◆ Instructions for the task ◆
When you reach the line with "(549, 1070) none -> [583,1480,605,1489] tree" in the records below, begin transcribing exactly and continue up to and including the line with "(277, 988) none", leaving out every picture.

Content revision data
---+---

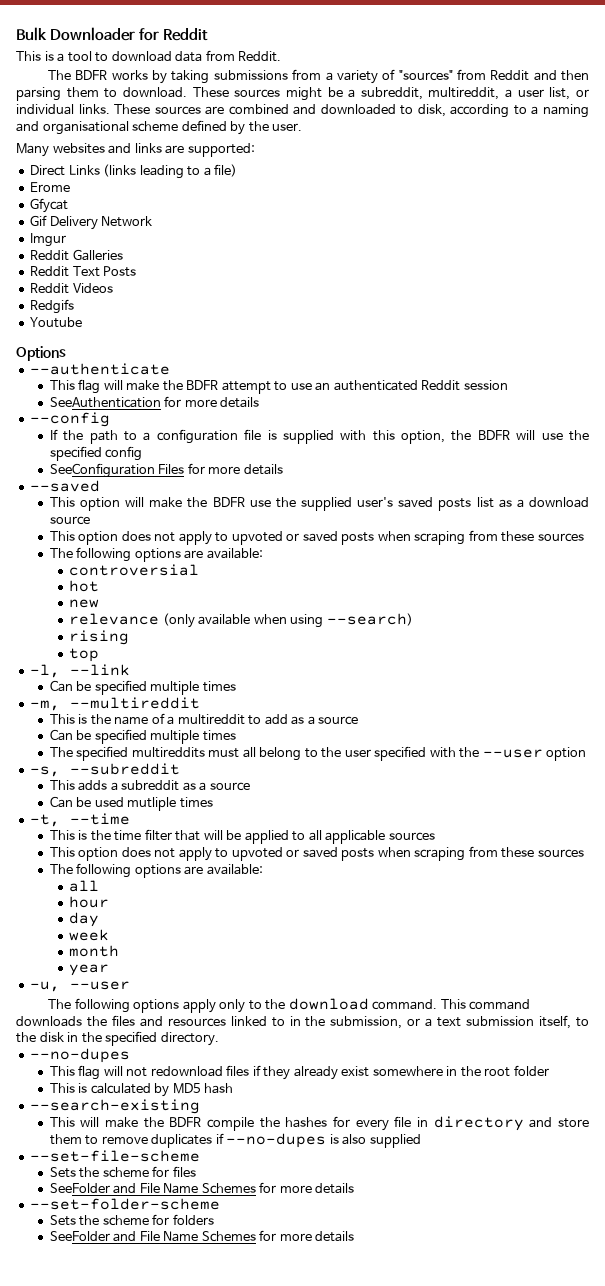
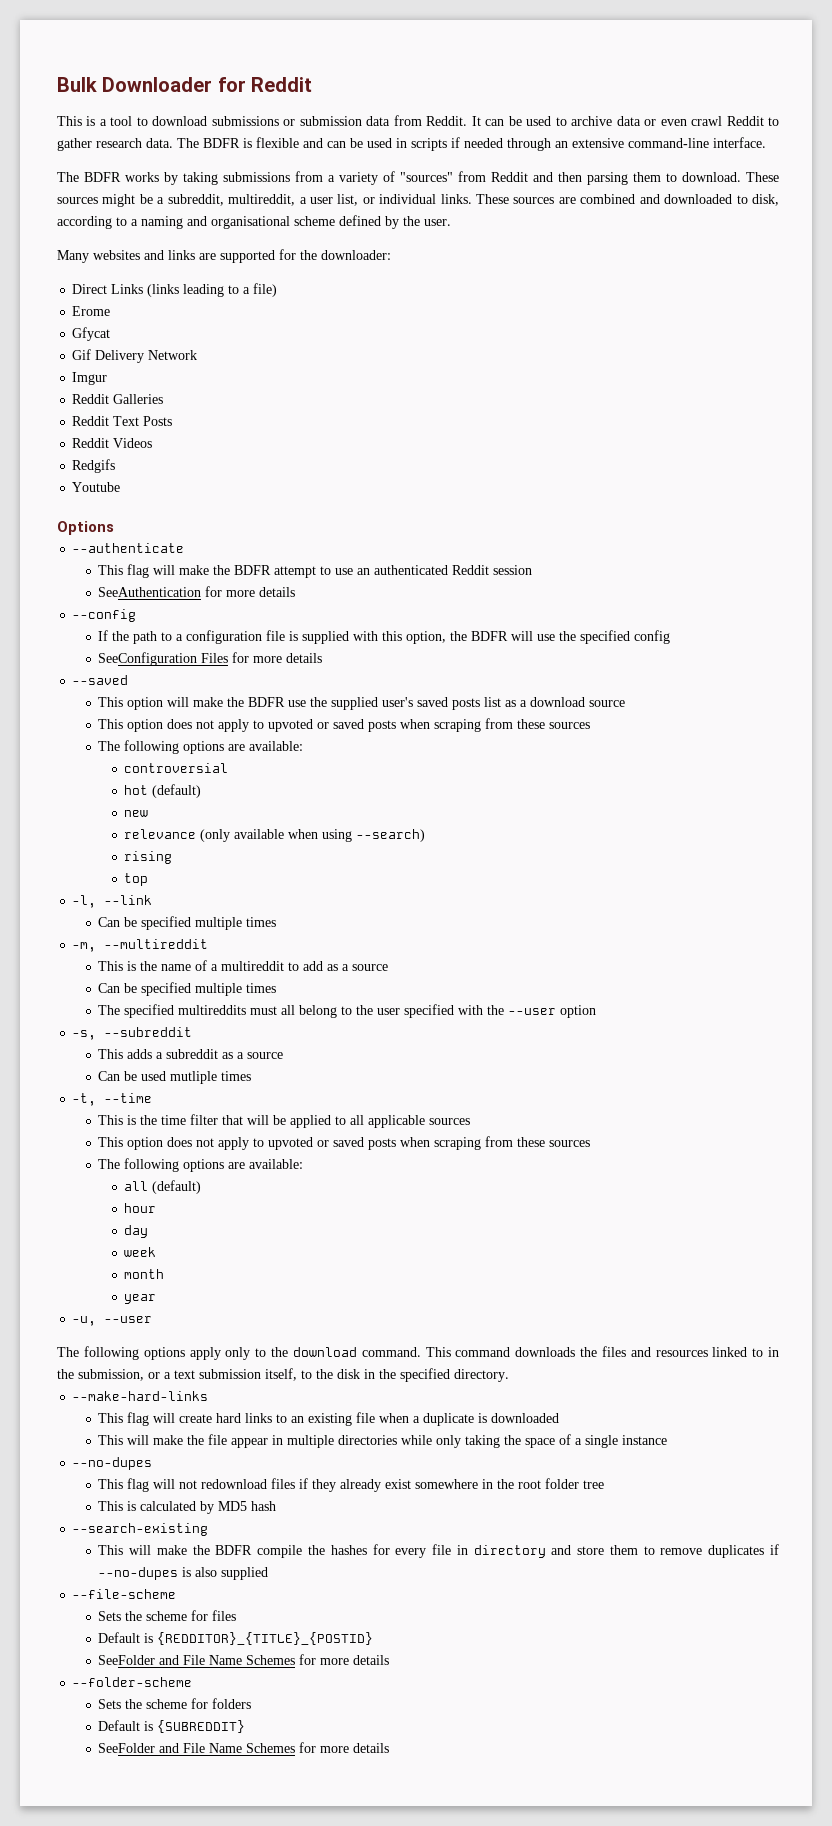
(172, 56) none -> [211,116,362,126] submissions or submission
(282, 56) none -> [471,116,779,126] [57,137,766,151] It can be used to archive data or even crawl Reddit to gather research data. The BDFR is flexible and can be used in scripts if needed through an extensive command-line interface.
[187,143,255,157] supported: -> [220,249,391,263] supported for the downloader:
(100, 586) none -> [152,784,202,798] (default)
(100, 886) none -> [152,1180,202,1194] (default)
(219, 1039) none -> [72,1391,209,1401] [98,1412,560,1426] [98,1434,668,1448] // --make-hard-links // This flag will create hard links to an existing file when a duplicate is downloaded // This will make the file appear in multiple directories while only taking the space of a single instance
(549, 1070) none -> [583,1480,605,1489] tree
[30,1150,201,1162] --set-file-scheme -> [72,1589,177,1599] --file-scheme
(196, 1171) none -> [98,1632,374,1645] // Default is {REDDITOR}_{TITLE}_{POSTID}
[30,1198,221,1210] --set-folder-scheme -> [72,1677,193,1687] --folder-scheme
(214, 1219) none -> [98,1720,246,1733] // Default is {SUBREDDIT}

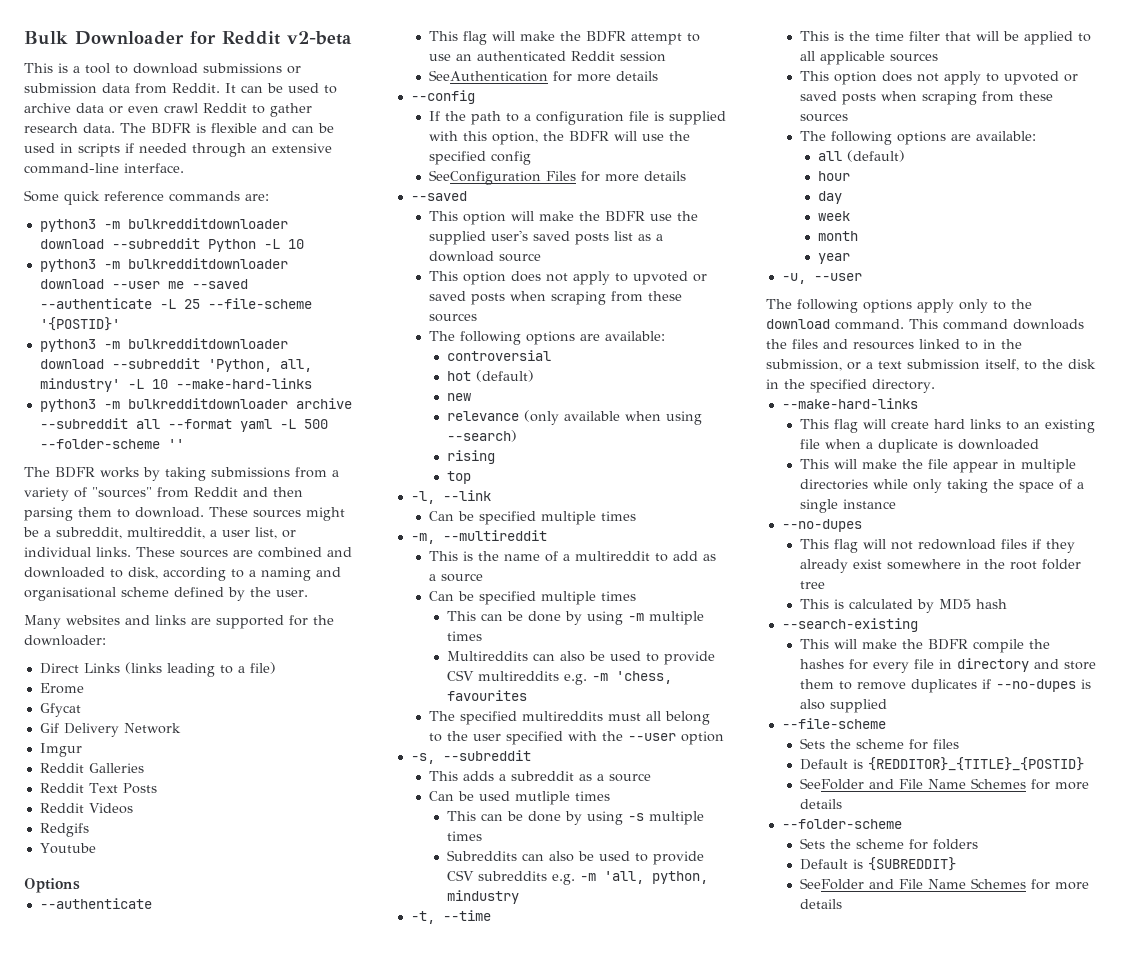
(313, 84) none -> [287,31,352,45] v2-beta
(766, 142) none -> [24,190,269,205] [39,218,288,232] [39,238,304,252] [39,258,288,272] [39,279,248,289] [39,298,312,309] [39,317,120,331] [39,338,288,352] [39,358,312,372] [39,378,312,392] [39,398,352,412] [39,418,328,432] [39,439,184,449] // Some quick reference commands are: // python3 -m bulkredditdownloader download --subreddit Python -L 10 // python3 -m bulkredditdownloader download --user me --saved --authenticate -L 25 --file-scheme '{POSTID}' // python3 -m bulkredditdownloader download --subreddit 'Python, all, mindustry' -L 10 --make-hard-links // python3 -m bulkredditdownloader archive --subreddit all --format yaml -L 500 --folder-scheme ''
(277, 988) none -> [446,611,704,625] [446,631,482,641] [446,651,715,665] [446,670,672,685] [446,690,527,701] // This can be done by using -m multiple times // Multireddits can also be used to provide CSV multireddits e.g. -m 'chess, favourites
(252, 1076) none -> [446,811,704,825] [446,831,482,841] [446,850,704,865] [446,870,708,885] [446,890,519,904] // This can be done by using -s multiple times // Subreddits can also be used to provide CSV subreddits e.g. -m 'all, python, mindustry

---+---

◆ Exercise solution ◆
(549, 1070) none -> [583,1480,605,1489] tree
[30,1150,201,1162] --set-file-scheme -> [72,1589,177,1599] --file-scheme
(196, 1171) none -> [98,1632,374,1645] // Default is {REDDITOR}_{TITLE}_{POSTID}
[30,1198,221,1210] --set-folder-scheme -> [72,1677,193,1687] --folder-scheme
(214, 1219) none -> [98,1720,246,1733] // Default is {SUBREDDIT}

(313, 84) none -> [287,31,352,45] v2-beta
(766, 142) none -> [24,190,269,205] [39,218,288,232] [39,238,304,252] [39,258,288,272] [39,279,248,289] [39,298,312,309] [39,317,120,331] [39,338,288,352] [39,358,312,372] [39,378,312,392] [39,398,352,412] [39,418,328,432] [39,439,184,449] // Some quick reference commands are: // python3 -m bulkredditdownloader download --subreddit Python -L 10 // python3 -m bulkredditdownloader download --user me --saved --authenticate -L 25 --file-scheme '{POSTID}' // python3 -m bulkredditdownloader download --subreddit 'Python, all, mindustry' -L 10 --make-hard-links // python3 -m bulkredditdownloader archive --subreddit all --format yaml -L 500 --folder-scheme ''
(277, 988) none -> [446,611,704,625] [446,631,482,641] [446,651,715,665] [446,670,672,685] [446,690,527,701] // This can be done by using -m multiple times // Multireddits can also be used to provide CSV multireddits e.g. -m 'chess, favourites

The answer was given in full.